- **EXERCISE DATA**:
___

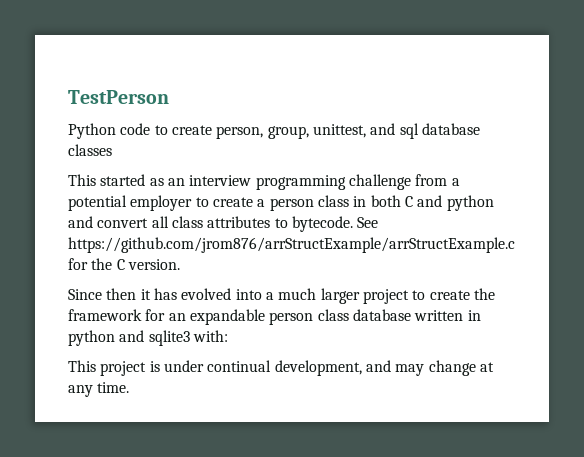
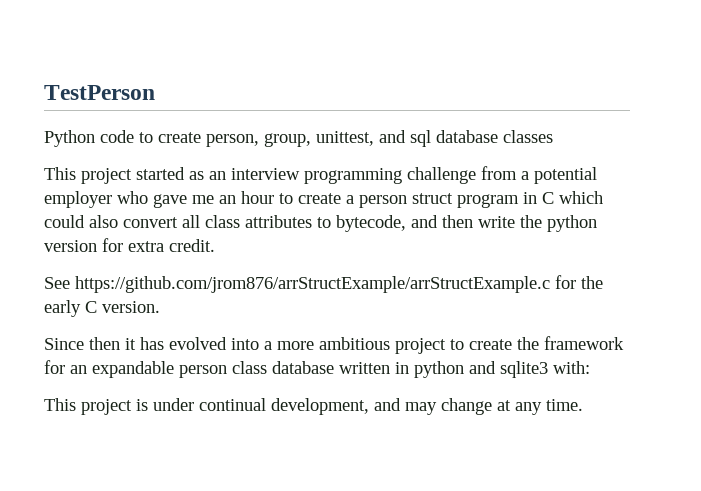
- This started as an interview programming challenge from a potential employer to create a person class in both C and python and convert all class attributes to bytecode. See https://github.com/jrom876/arrStructExample/arrStructExample.c for the C version.
+ This project started as an interview programming challenge from a potential employer who gave me an hour to create a person struct program in C which could also convert all class attributes to bytecode, and then write the python version for extra credit.
+ See https://github.com/jrom876/arrStructExample/arrStructExample.c for the early C version.
- Since then it has evolved into a much larger project to create the framework for an expandable person class database written in python and sqlite3 with:
+ Since then it has evolved into a more ambitious project to create the framework for an expandable person class database written in python and sqlite3 with:

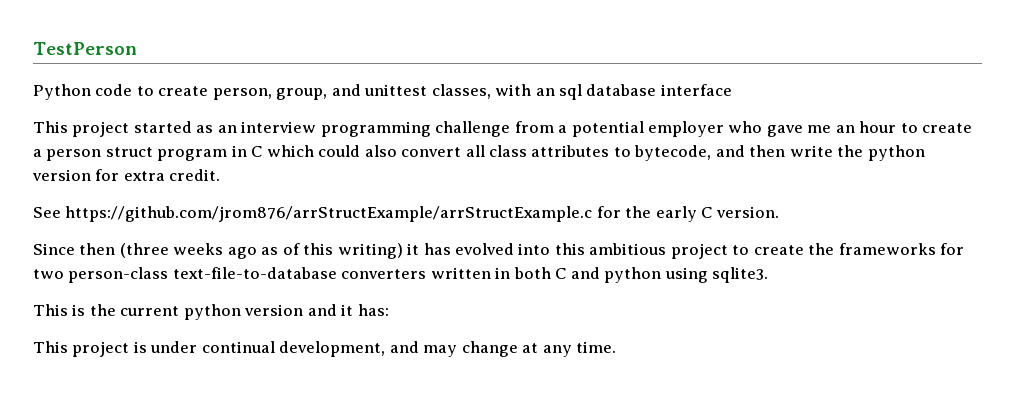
- Python code to create person, group, unittest, and sql database classes
+ Python code to create person, group, and unittest classes, with an sql database interface
- Since then it has evolved into a more ambitious project to create the framework for an expandable person class database written in python and sqlite3 with:
+ Since then (three weeks ago as of this writing) it has evolved into this ambitious project to create the frameworks for two person-class text-file-to-database converters written in both C and python using sqlite3.
+ This is the current python version and it has:

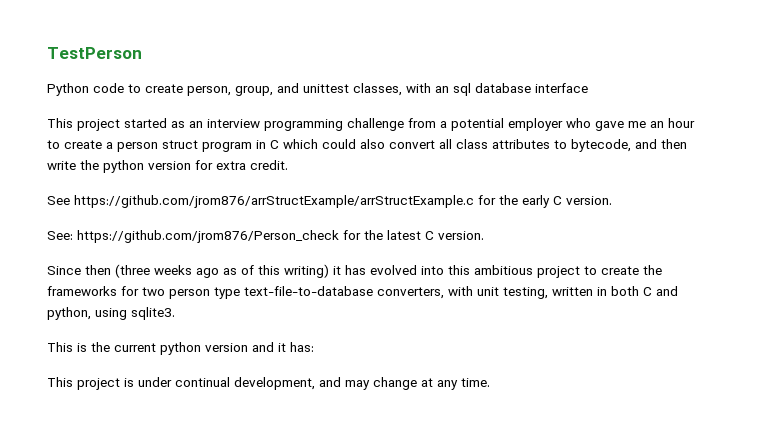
+ See: https://github.com/jrom876/Person_check for the latest C version.
- Since then (three weeks ago as of this writing) it has evolved into this ambitious project to create the frameworks for two person-class text-file-to-database converters written in both C and python using sqlite3.
+ Since then (three weeks ago as of this writing) it has evolved into this ambitious project to create the frameworks for two person type text-file-to-database converters, with unit testing, written in both C and python, using sqlite3.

___

- **AIM OF THE TASK**:
In the copy, include every record exactly and no pictures.

- **RESPONSE BOX**:
- This started as an interview programming challenge from a potential employer to create a person class in both C and python and convert all class attributes to bytecode. See https://github.com/jrom876/arrStructExample/arrStructExample.c for the C version.
+ This project started as an interview programming challenge from a potential employer who gave me an hour to create a person struct program in C which could also convert all class attributes to bytecode, and then write the python version for extra credit.
+ See https://github.com/jrom876/arrStructExample/arrStructExample.c for the early C version.
- Since then it has evolved into a much larger project to create the framework for an expandable person class database written in python and sqlite3 with:
+ Since then it has evolved into a more ambitious project to create the framework for an expandable person class database written in python and sqlite3 with:

- Python code to create person, group, unittest, and sql database classes
+ Python code to create person, group, and unittest classes, with an sql database interface
- Since then it has evolved into a more ambitious project to create the framework for an expandable person class database written in python and sqlite3 with:
+ Since then (three weeks ago as of this writing) it has evolved into this ambitious project to create the frameworks for two person-class text-file-to-database converters written in both C and python using sqlite3.
+ This is the current python version and it has:

+ See: https://github.com/jrom876/Person_check for the latest C version.
- Since then (three weeks ago as of this writing) it has evolved into this ambitious project to create the frameworks for two person-class text-file-to-database converters written in both C and python using sqlite3.
+ Since then (three weeks ago as of this writing) it has evolved into this ambitious project to create the frameworks for two person type text-file-to-database converters, with unit testing, written in both C and python, using sqlite3.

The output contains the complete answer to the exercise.